Trending now - the art of the Artisan Brand?
Updated: Jun 5, 2018
We read that big business, big agriculture, big food, in fact anything big, is mostly bad.
Apparently, they cheat, lie, adulterate, cut corners and avoid tax.
By contrast, in the food business, smaller scale production is good, clean, honest and natural. And is produced by people just like us - rather than a faceless corporate.
We are seeing the rise of artisan brands, some of which are giving ‘big food’, and their ‘big brands’ a run for their money. Consumers have choices and many are now choosing the artisan.
So what makes artisan brands work so well? How do they capture our hearts and minds - and ultimately our shopping money.
Our designers have been working with artisan brands for many years. And we forecast these brands will have a bigger influence on how food in general is marketed, branded and sold.
We feel there are four pillars which help brands resonate with shoppers. And these values need to come across on-pack in a way that’s believable and ultimately ‘honest’. Shoppers are savvy and most can easily spot the ‘faux artisan’.
The four pillars of the Artisan brand - a breakdown.
Pillar 1. Made since - History
If you don’t like what you see ahead you then do a 180 and look back. We’re all susceptible to the ‘reminisce bomb’ - that warm retro glow of reassurance from the good times. It makes us happy.
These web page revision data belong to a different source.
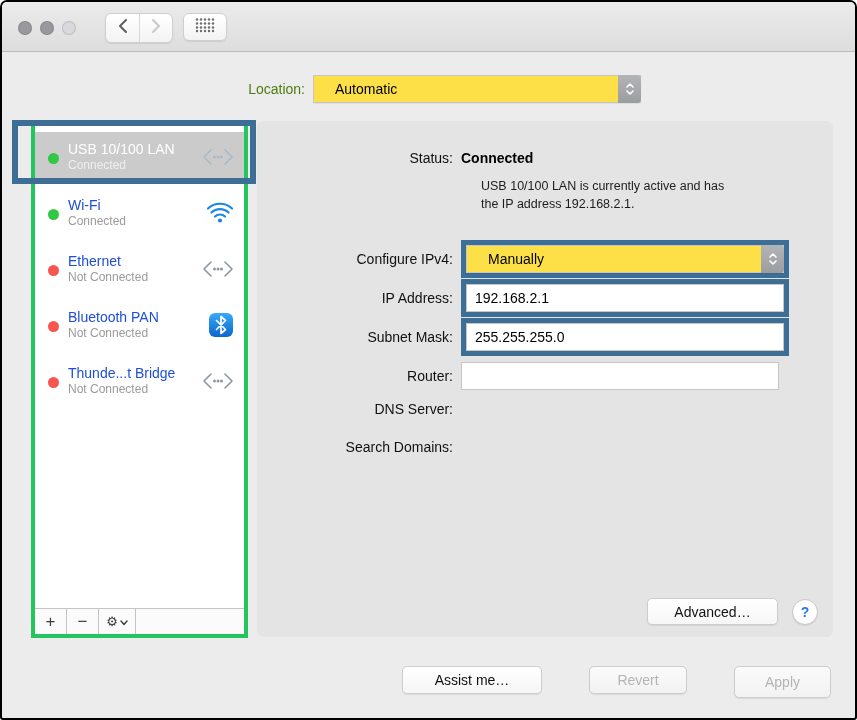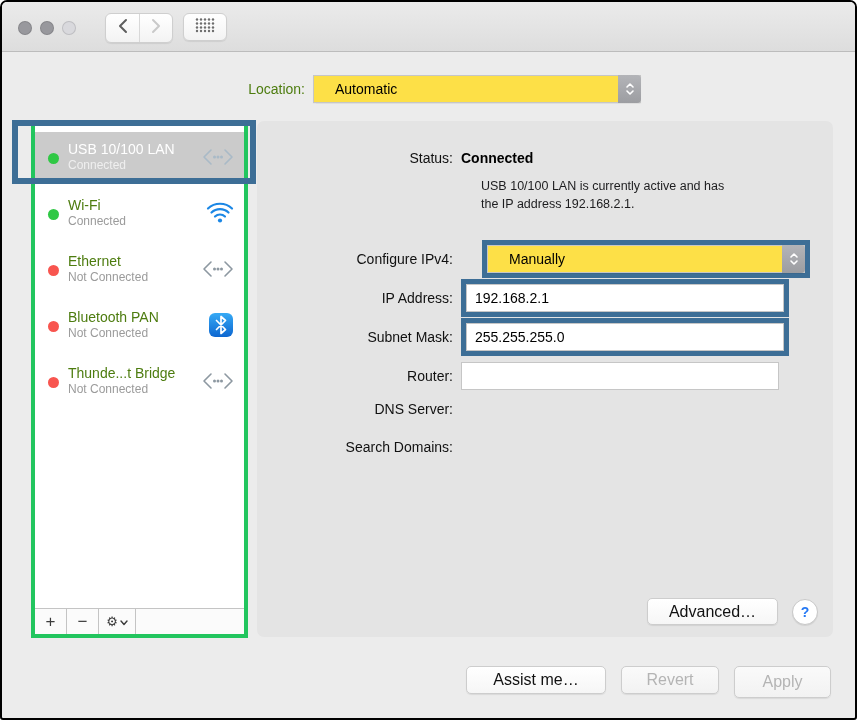--- a/index.html
+++ b/index.html
@@ -85,7 +85,7 @@
   .dot.green { background:#30c845; }
   .dot.red { background:#f8554f; }
   .service-text { flex:1 1 auto; min-width:0; }
-  .service-name { font-size:14px; color:#4d7c0f; line-height:17px; white-space:nowrap; }
+  .service-name { font-size:14px; color:#1d4ed8; line-height:17px; white-space:nowrap; }
   .service-status { font-size:12px; color:#9b9b9b; line-height:15px; }
   .selected .service-name { color:#fff; }
   .selected .service-status { color:#efefef; }

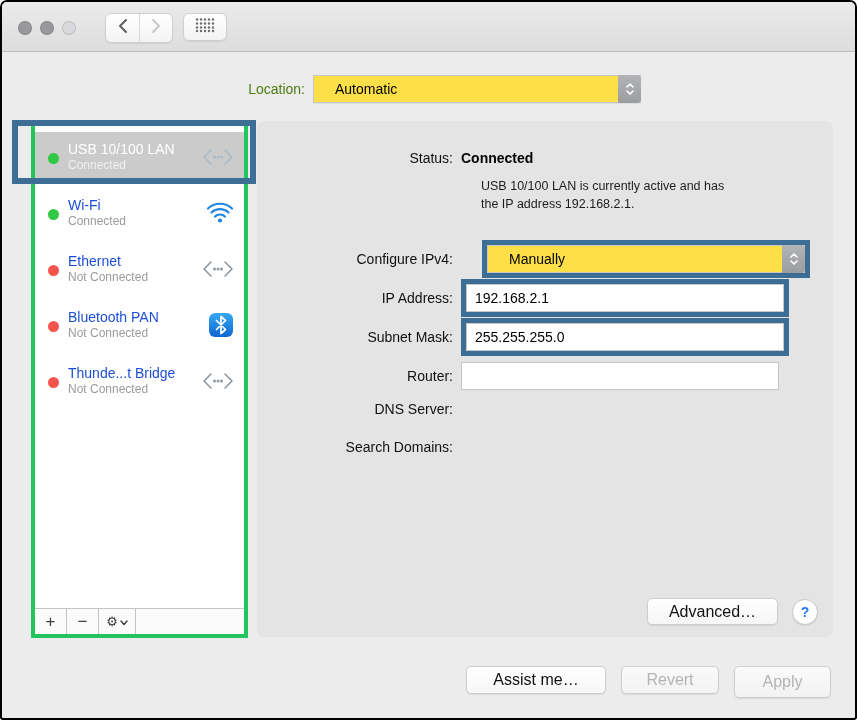--- a/index.html
+++ b/index.html
@@ -354,7 +354,7 @@
       <div class="status-desc">USB 10/100 LAN is currently active and has
 the IP address 192.168.2.1.</div>
 
-      <div class="form-row" style="top:119px;gap:21px;">
+      <div class="form-row" style="top:119px;">
         <span class="d-label">Configure IPv4:</span>
         <div class="annot-box">
           <div class="dropdown ipv4-dropdown">

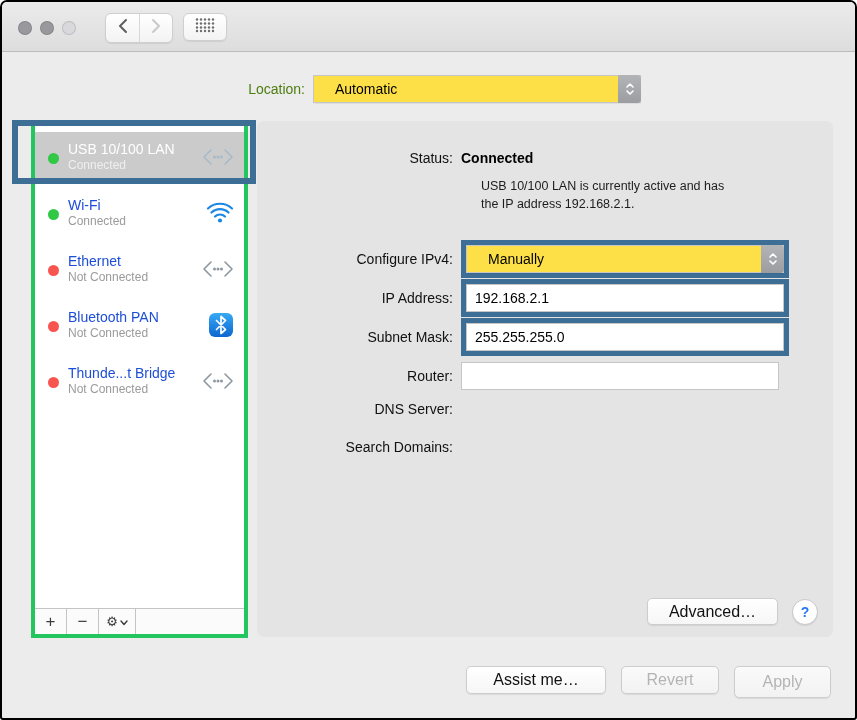--- a/index.html
+++ b/index.html
@@ -135,8 +135,8 @@
   .pane-footer { position:absolute; right:15px; bottom:12px; display:flex; align-items:center; gap:14px; }
   .push-btn {
     height:27px; padding:0 16px; background:linear-gradient(#ffffff,#f6f6f6);
-    border:1px solid #cdcdcd; border-radius:5px; font-size:16px; color:#111;
-    font-family:inherit; box-shadow:0 1px 1px rgba(0,0,0,0.08);
+    border:1px solid #cdcdcd; border-radius:5px; font-size:14px; color:#111;
+    font-family:inherit; box-shadow:0 1px 1px rgba(0,0,0,0.08);margin-left:32px;
   }
   .advanced-btn { width:131px; }
   .help-btn {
Even the well-established mega brands, like Pepsi Cola are not averse to offering us some persuasive nostalgia to help us believe in the values of their brand.
However most artisans’ brands are ‘new’ entities, as is the trend itself, making it hard for some artisan brands to have much of a history. So they often find their history lies elsewhere:
The history of the process. eg. cheese making or gin distilling.
The history of our engagement with that food or drink. eg. tea, coffee, pizza.
Or the history of the location. eg. Hippster Central location for London's artisan soda
Pillar 2. Made in - Provenance
Where are you from? It’s a fail-safe opener when meeting strangers. A chance for the other side to give away some information while starting the conversation. It’s the same for food brands. We all want to know where it came from - particularly if it’s new to us.
For some origin brands this ‘where are you from’ question is straightforward. A farm to fork story, which we all fall for even when we know it’s probably a fake - like Tesco’s Redmere Farms, Boswell Farms, or Willow Farms. Farms that only exist as a marketing idea.
But is provenance more that a GPS location? Is the provenance where and when this food type is eaten? As in seasonal beers or panna cotta. Is their provenance in where they are sourced or how ingredients are grown and farmed?
Pillar 3. Made by - Character
We often use the gold standard of our family recipes to measure other food experiences. “It’s not like Mum used to make.”
Something similar happens when we discover engaging food personalities - be they TV cooks, celebrity chefs, farmers, or film stars, who become part of our extended ‘media’ family. Their recipes, ingredients or products acquire an intrinsic appeal. “It’s not as good as Delia’s”.
More often than not, the characters behind an artisan brand offer no more than earnest and unrelenting dedication to their product and it’s this custodianship of the produce and brand that we value. But we are ready to trust these people and believe they bestow a value on their brand.
Pillar 4. Ingredients (and secrets) - Made from
Check the ingredients in, for example, an artisan chilli sauce and the mass-market version. Chances are they are similar. But it’s likely the taste experiences of the two are miles apart.
This is because the artisan brand will have been more discerning about the quality of the base ingredients. Smaller production volumes give more flexibly to modify recipes and the chance to shop around for the best ingredients at that time. Artisans are less dependent on scale and volume. To an extent, they are also less concerned by rigid production processes. The subtle variations in flavour or colour are after all part of the artisan charm.
An artisan brand also needs at least one secret - for example, the length of time the product is smoked, the amount of herbs added, the secret of the soil the produce is grown in. It’s these secrets that add some magic to the brand story. And who’s not seduced by a little magic in their lives?